__AVAILABLE RECORDS__:
....

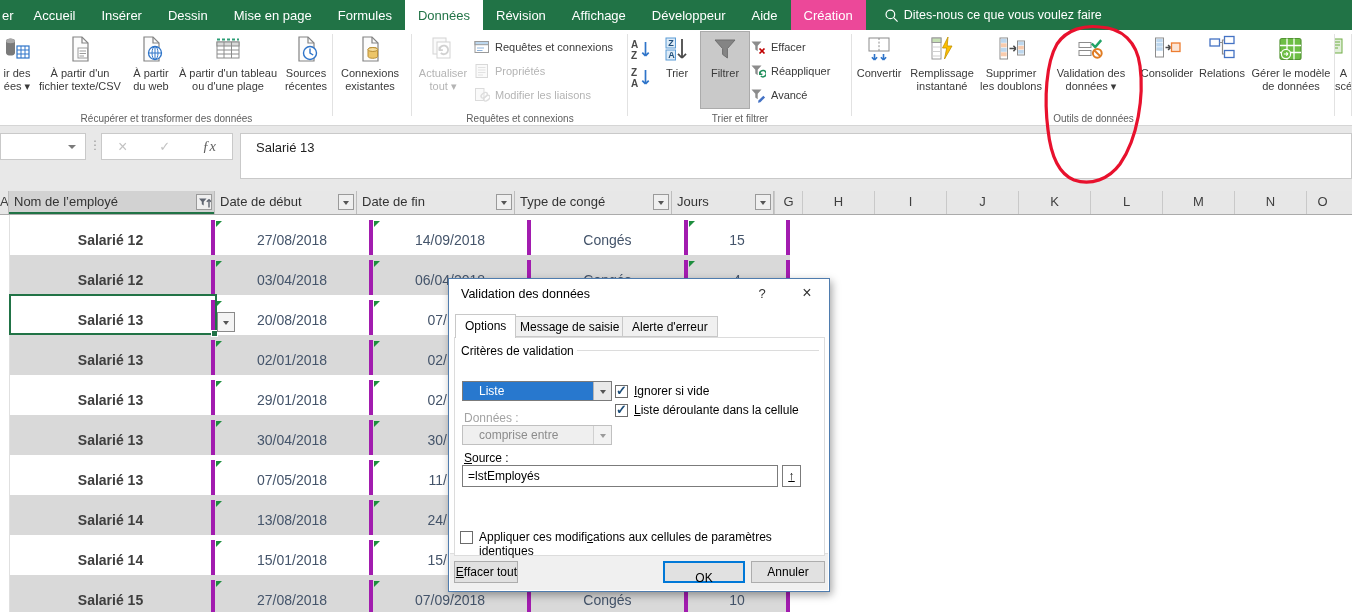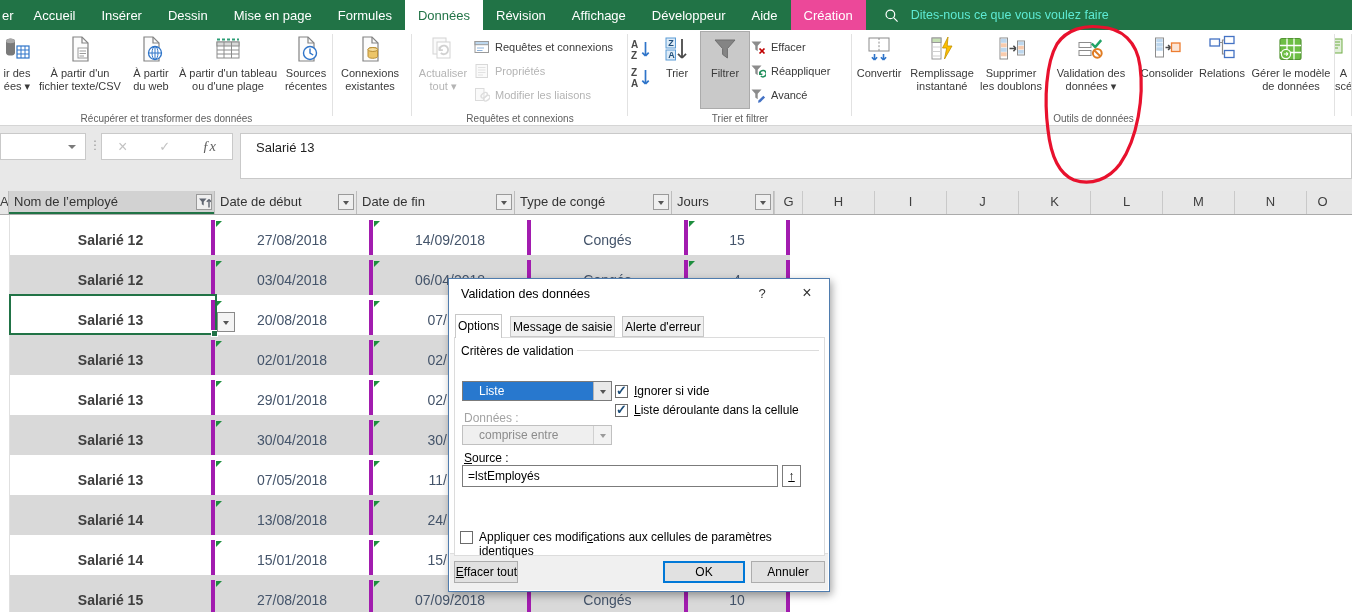--- a/index.html
+++ b/index.html
@@ -12,7 +12,7 @@
   .tab.cut{padding:0 7px 0 2px;}
   .tab.active{background:#fff;color:#217346;}
   .tab.ctx{background:#ec4899;}
-  .searchbox{display:flex;align-items:center;gap:12px;margin-left:18px;font-size:12.5px;color:#5eead4;}
+  .searchbox{display:flex;align-items:center;gap:5px;margin-left:18px;font-size:12.5px;color:#ffffff;}
   
   #ribbon{position:absolute;left:0;top:30px;width:1352px;height:96px;background:#fff;
           border-bottom:1px solid #D5D5D5;box-sizing:border-box;font-size:11px;color:#3A3A3A;}

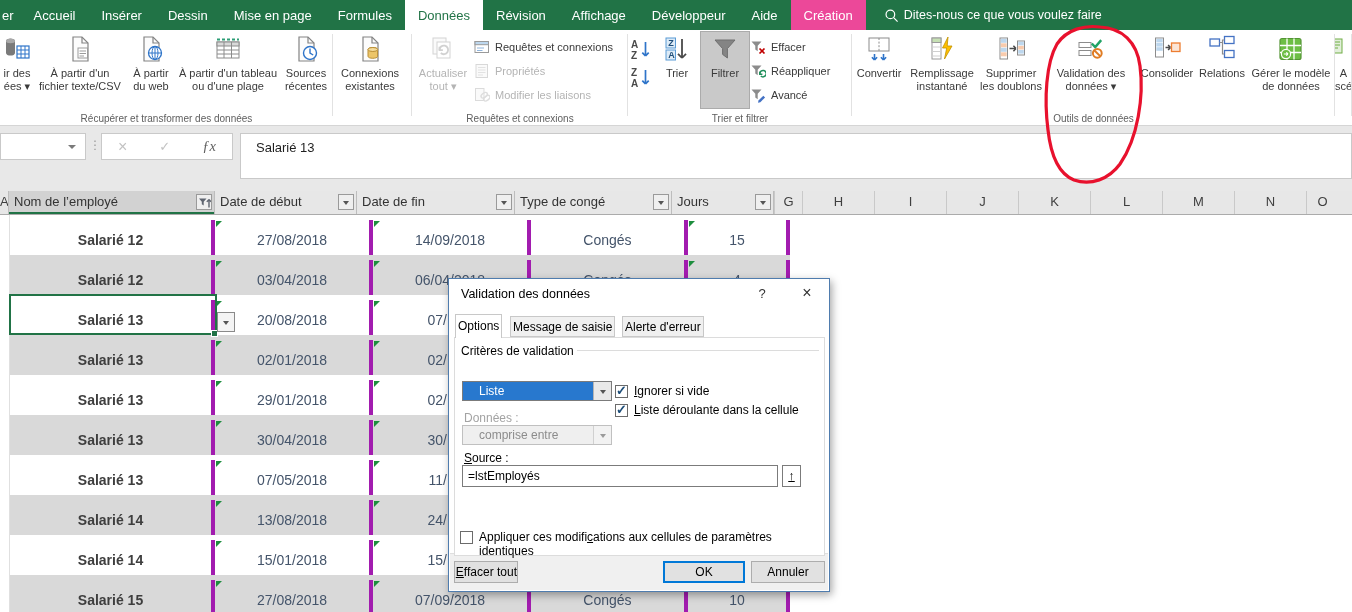--- a/index.html
+++ b/index.html
@@ -93,7 +93,7 @@
   .dhelp{position:absolute;left:303px;top:7px;width:20px;text-align:center;font-size:13px;color:#333;}
   .dclose{position:absolute;left:342px;top:2px;width:32px;height:24px;text-align:center;
           font-size:16px;color:#333;line-height:24px;}
-  .dtab{position:absolute;top:37px;height:21px;line-height:21px;padding:0 2px;background:#F0F0F0;
+  .dtab{position:absolute;top:37px;height:21px;line-height:21px;padding:0 9px;background:#F0F0F0;
         border:1px solid #C8C8C8;box-sizing:border-box;z-index:1;}
   .dtab.active{top:35px;height:24px;line-height:23px;background:#fff;border-bottom:none;z-index:3;}
   .dpanel{position:absolute;left:5px;top:58px;width:371px;height:219px;border:1px solid #DCDCDC;

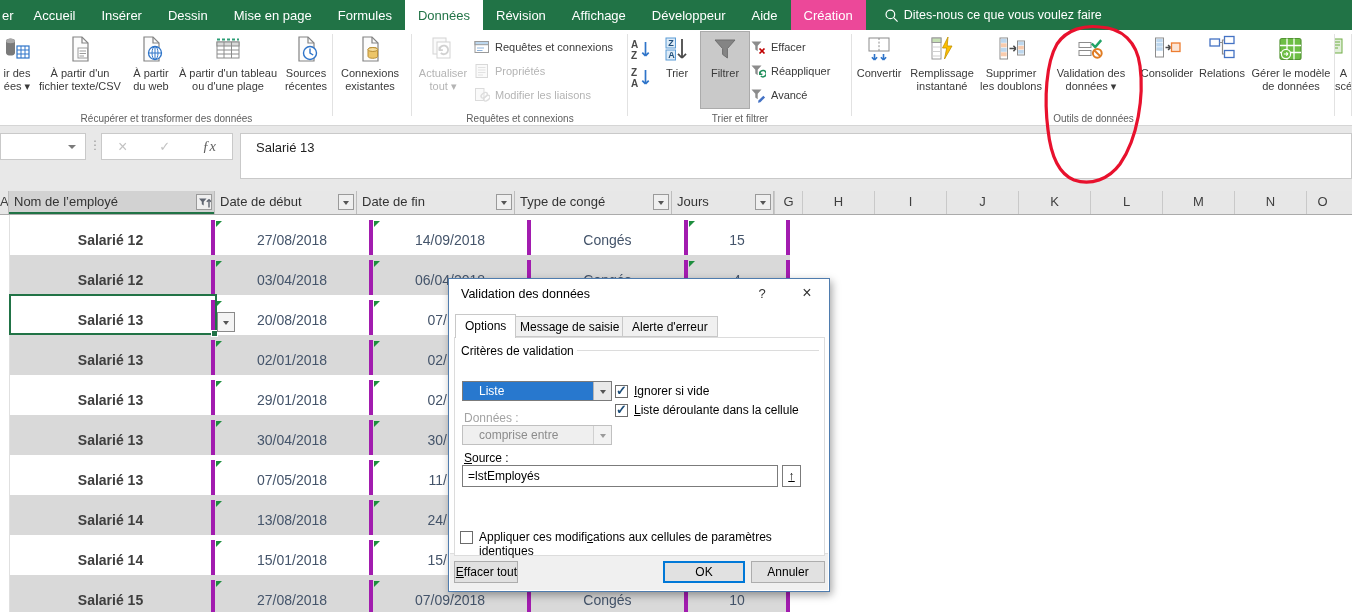--- a/index.html
+++ b/index.html
@@ -132,7 +132,7 @@
   .dbtn{position:absolute;top:7px;height:22px;box-sizing:border-box;border:1px solid #ADADAD;
         background:#E1E1E1;font-size:12px;text-align:center;padding-top:3px;}
   .dbtn.clear{left:4px;width:64px;text-align:right;}
-  .dbtn.ok{left:213px;width:82px;border:2px solid #0078D7;padding-top:2px;}
+  .dbtn.ok{left:213px;width:82px;border:2px solid #0078D7;padding-top:8px;}
   .dbtn.cancel{left:301px;width:74px;}
   
   #annotation{position:absolute;left:0;top:0;width:1352px;height:612px;z-index:30;pointer-events:none;}

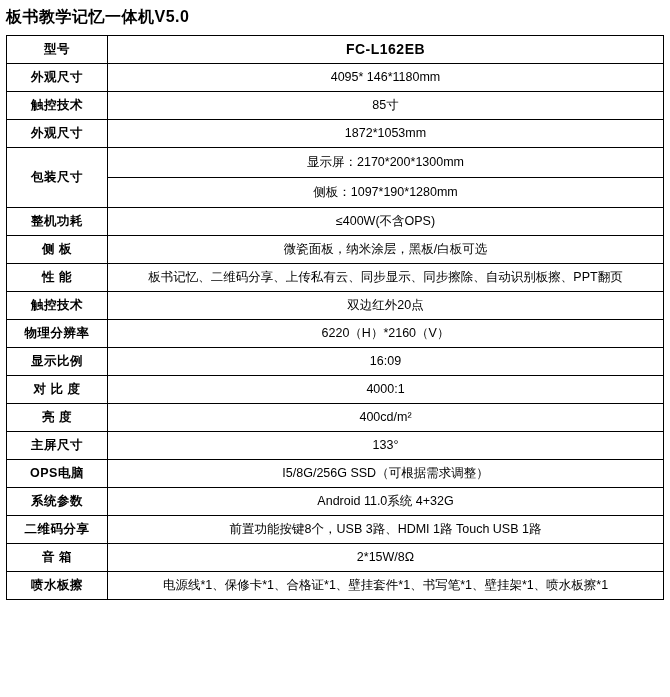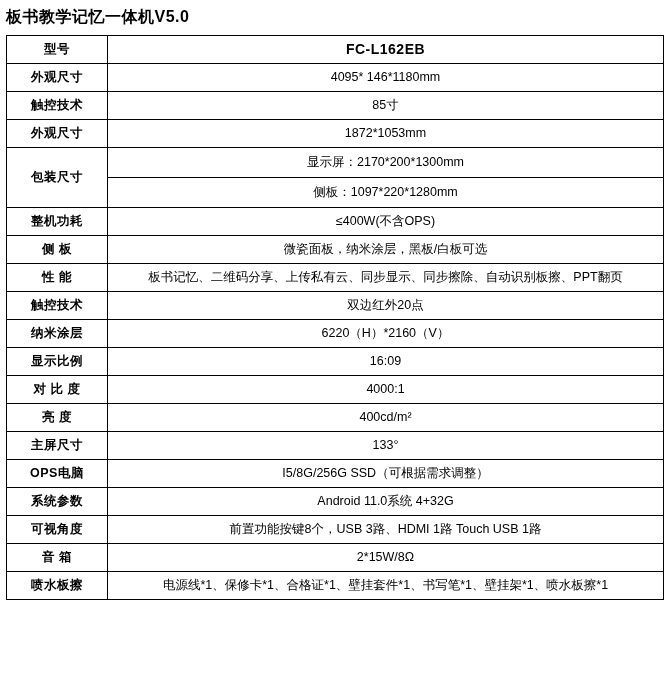--- a/index.html
+++ b/index.html
@@ -99,7 +99,7 @@
         <td class="value">显示屏：2170*200*1300mm</td>
       </tr>
       <tr class="row-h-sm">
-        <td class="value">侧板：1097*220*1280mm</td>
+        <td class="value">侧板：1097*190*1280mm</td>
       </tr>
 
       <tr class="row-h">

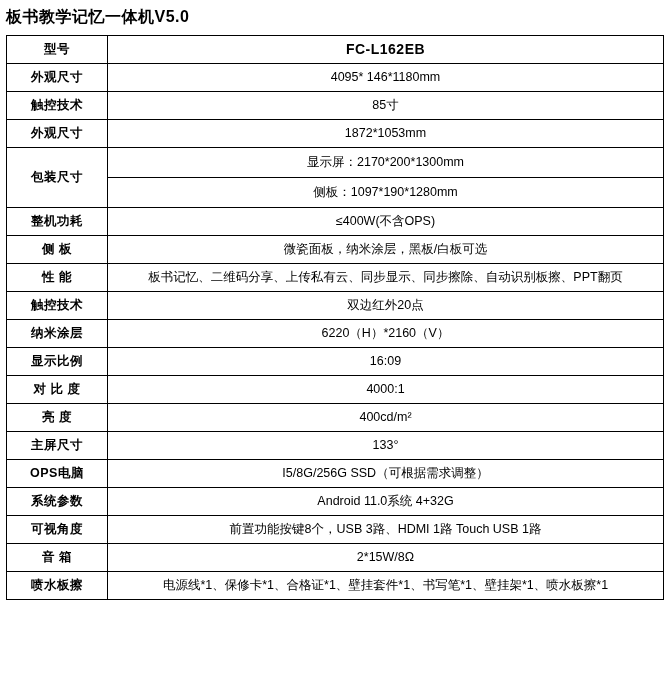--- a/index.html
+++ b/index.html
@@ -123,7 +123,7 @@
       </tr>
 
       <tr class="row-h">
-        <td class="label">纳米涂层</td>
+        <td class="label">物理分辨率</td>
         <td class="value">6220（H）*2160（V）</td>
       </tr>
 

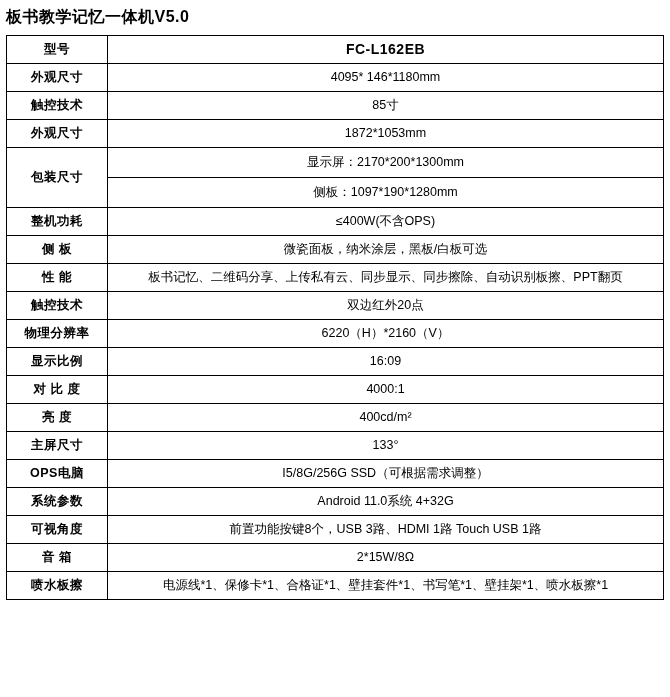--- a/index.html
+++ b/index.html
@@ -158,7 +158,7 @@
       </tr>
 
       <tr class="row-h">
-        <td class="label">可视角度</td>
+        <td class="label">二维码分享</td>
         <td class="value">前置功能按键8个，USB 3路、HDMI 1路 Touch USB 1路</td>
       </tr>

....

__WHAT YOU ARE ASKED TO DO__: What lines above hold the word "none"? Pull each one out.

__RESULT FOR THIS TASK__:
   .dtab.active{top:35px;height:24px;line-height:23px;background:#fff;border-bottom:none;z-index:3;}
   #annotation{position:absolute;left:0;top:0;width:1352px;height:612px;z-index:30;pointer-events:none;}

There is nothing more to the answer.